● Activity:
This calls for a word-for-word copy of all the data, with each picture removed.

● Records shown:
Segment Open

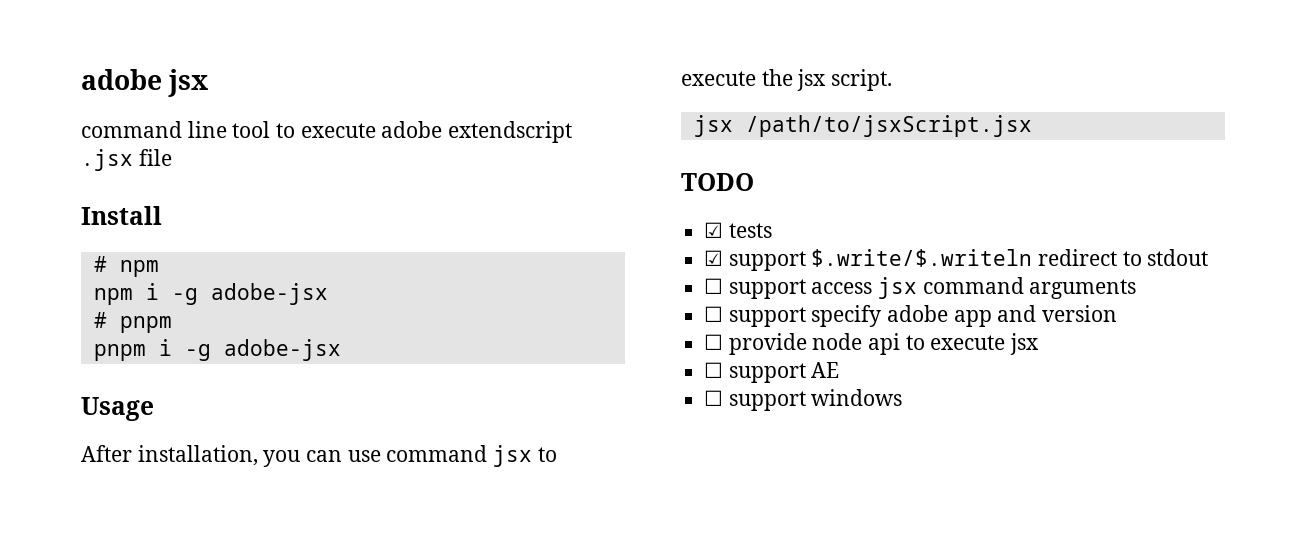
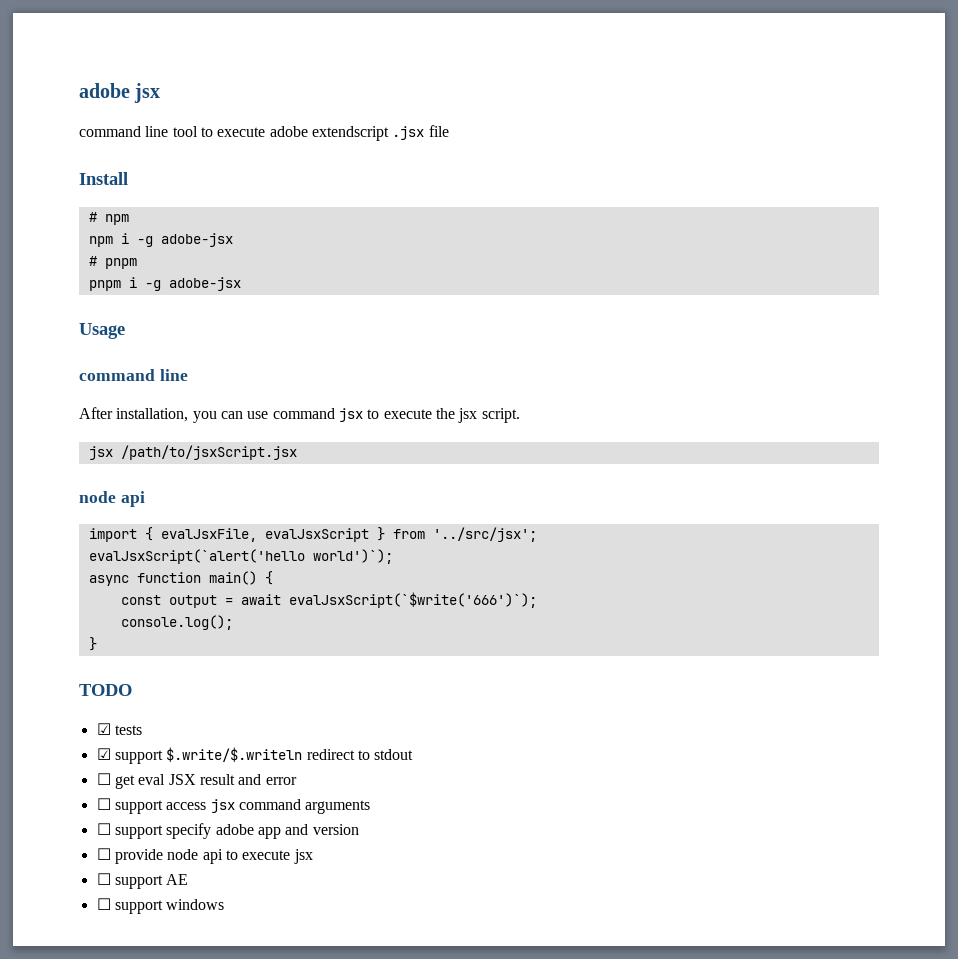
  Usage
+ command line
  jsx /path/to/jsxScript.jsx
+ node api
+ import { evalJsxFile, evalJsxScript } from '../src/jsx';
+ evalJsxScript(`alert('hello world')`);
+ async function main() {
+ const output = await evalJsxScript(`$write('666')`);
+ console.log();
+ }
+ ☐ get eval JSX result and error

Segment Closed

● Reply:
  Usage
+ command line
  jsx /path/to/jsxScript.jsx
+ node api
+ import { evalJsxFile, evalJsxScript } from '../src/jsx';
+ evalJsxScript(`alert('hello world')`);
+ async function main() {
+ const output = await evalJsxScript(`$write('666')`);
+ console.log();
+ }
+ ☐ get eval JSX result and error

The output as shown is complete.